Arte della memoria

Archivio multimediale
La nostra memoria è un archivio enorme di ricordi, in cui visioni, suoni, sapori, emozioni, sono stivati in zone diverse del cervello, che restano collegate tra loro: basta richiamarne uno perché si presentino tutti. Come dire che se non ricordiamo il viso di una persona, il suo profumo o il suono della sua risata può portarci alla mente la visione globale. La memoria permette il riconoscimento dei simboli, senza ricordi sarebbe davvero difficile vivere, non ci sarebbe alcuna comprensione delle cose più elementari ed ogni volta sarebbe la prima volta, per qualsiasi gesto quotidiano.
Fra i messaggi inviati dai sensi, la mente trattiene più facilmente le immagini registrate dagli occhi, ed è in grado di ricordare altrettanto bene le immagini create dal nostro cervello. Non è un caso che per memorizzare con facilità bisogna far lavorare l’immaginazione visiva, creando immagini mentali: “ciò che verrà trasferito dalla memoria immediata alla memoria a lungo termine e vi persisterà per qualche ora… o per tutta la vita; parole, frasi, immagini sentimenti, in breve quello che, in mancanza di conoscenze più precise, gli psicologi chiamano patterns o immagini mentali ”.

La tradizione orale
L’Arte della memoria ha origine nei testi antichi greci e latini sin dal 477a.C., ma la storica Frances Yates ritiene che le tradizioni siano anche più antiche: ripresa e insegnata dai pitagorici, la mnemotecnica risalirebbe a tradizioni egiziane o mesopotamiche, ai tempi arcaici in cui la rarità di testi scritti rende indispensabile la trasmissione fedele delle tradizioni orali.
Lo studioso Giorgio Colli  sostiene che la nascita della filosofia greca, avviene quando l’arte della memoria si sta smarrendo, Platone inizierebbe a scrivere per evitare che le conoscenze dei sapienti siano perdute. Come le “parabole” dei grandi maestri, la tradizione orale si tramanda con l’arte del racconto per immagini.

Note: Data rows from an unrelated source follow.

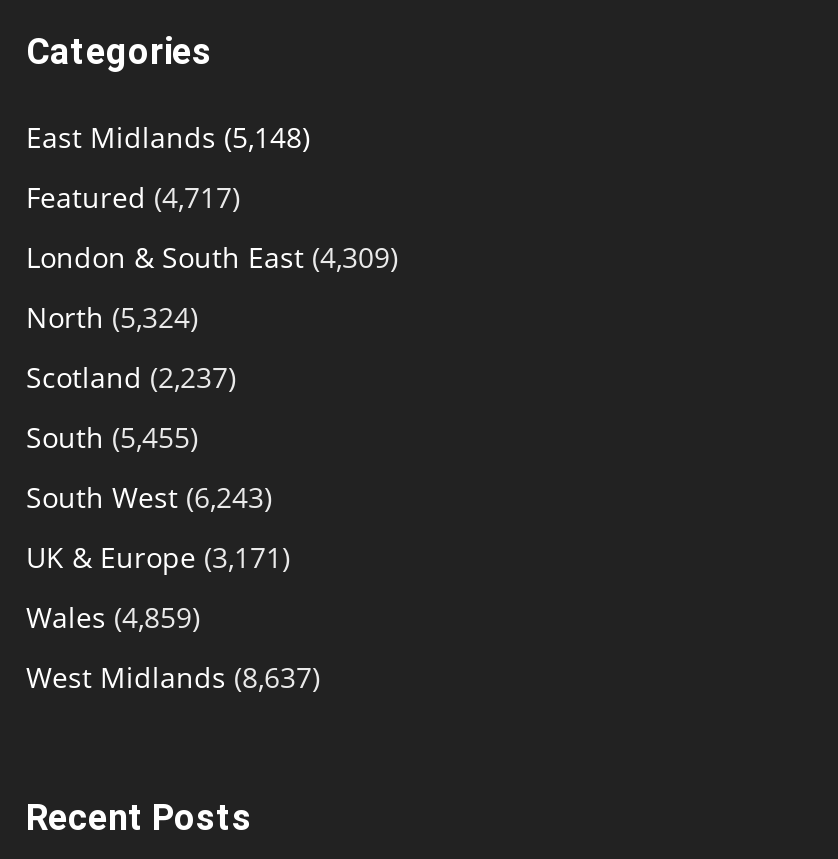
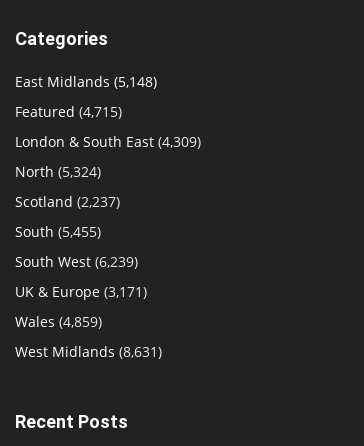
- Featured (4,717)
+ Featured (4,715)

- South West (6,243)
+ South West (6,239)

- West Midlands (8,637)
+ West Midlands (8,631)
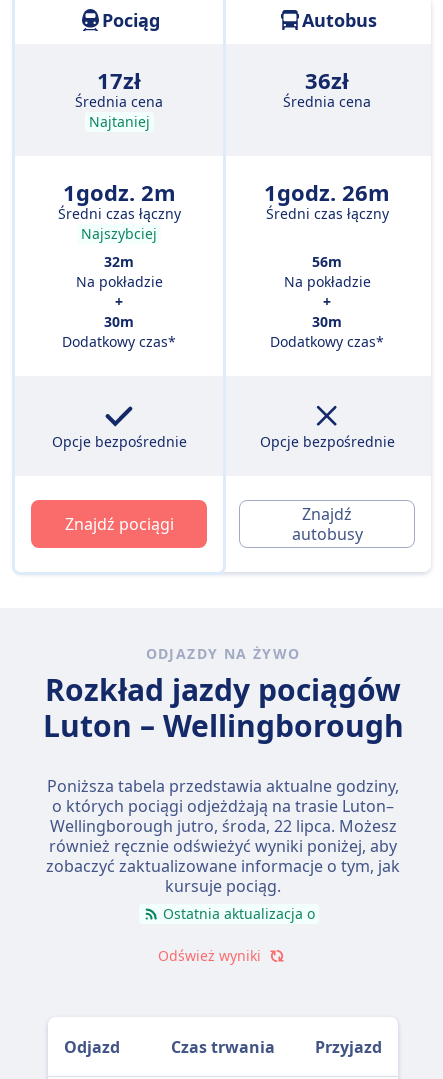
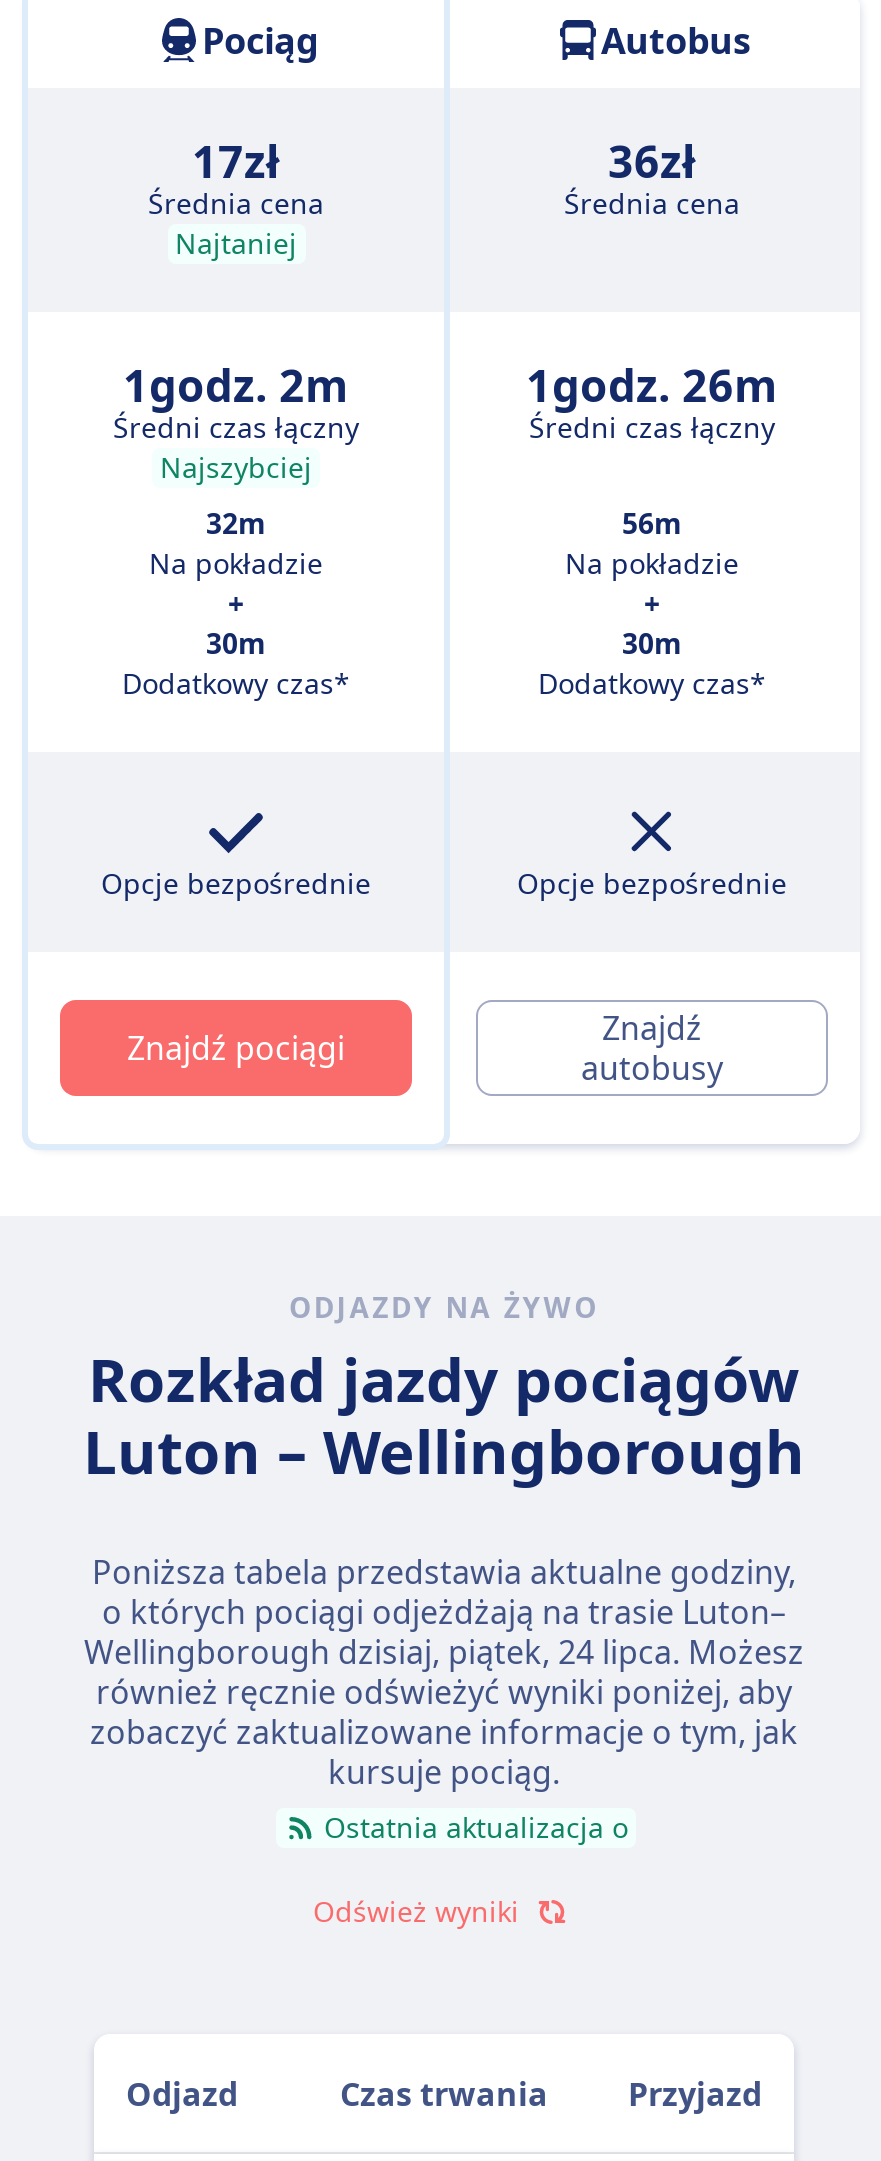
- Wellingborough jutro, środa, 22 lipca. Możesz
+ Wellingborough dzisiaj, piątek, 24 lipca. Możesz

Una leggenda attribuisce la scoperta agli dei: “Nel corso di un banchetto offerto da un nobile della Tessaglia che si chiamava Scopa, il poeta Simonide di Ceo cantò un poema lirico in onore del suo ospite, nel quale incluse anche un passaggio in gloria di Castore e Polluce. Scopa, meschinamente, disse al poeta che avrebbe pagato solo metà della somma convenuta per il panegirico e lo invitò a rivolgersi, per ottenere la differenza del suo compenso, agli dei gemelli cui era dedicata l’altra metà del poema.
Più tardi qualcuno venne ad avvertire Simonide che due giovani uomini lo attendevano fuori e desideravano vederlo. Egli lasciò il banchetto e uscì, ma non vide nessuno. Durante la sua assenza, il tetto della sala del banchetto crollò,  schiacciando sotto le macerie Scopa e tutti i suoi invitati; i cadaveri erano a tal punto sfracellati, che i parenti giunti per portarli via e seppellirli non furono in grado di riconoscerli. Ma Simonide si ricordava il posto che occupava ciascuno a tavola e così potè indicare ai parenti quali erano i loro morti. Castore e Polluce, i giovani invisibili che avevano chiamato fuori Simonide, avevano pagato generosamente la parte di panegirico a loro  dedicata salvandolo dal disastro. E questa avventura suggerì al poeta i principi dell’arte della memoria, di cui si dice fu l’inventore.” . Questo racconto parla per immagini, è paradossale e raccapricciante, tanto da essere ricordato nei millenni. Ripresa da Cicerone e trasformata nel MedioEvo e nel Rinascimento con altre finalità, l’arte della memoria ai nostri giorni è corroborata dalle ricerche scientifiche sul funzionamento della mente umana.

Qui ne esaminiamo solo gli aspetti che riguardano la creatività: come dicevano i greci, “Mnemosine è la madre delle Muse.”.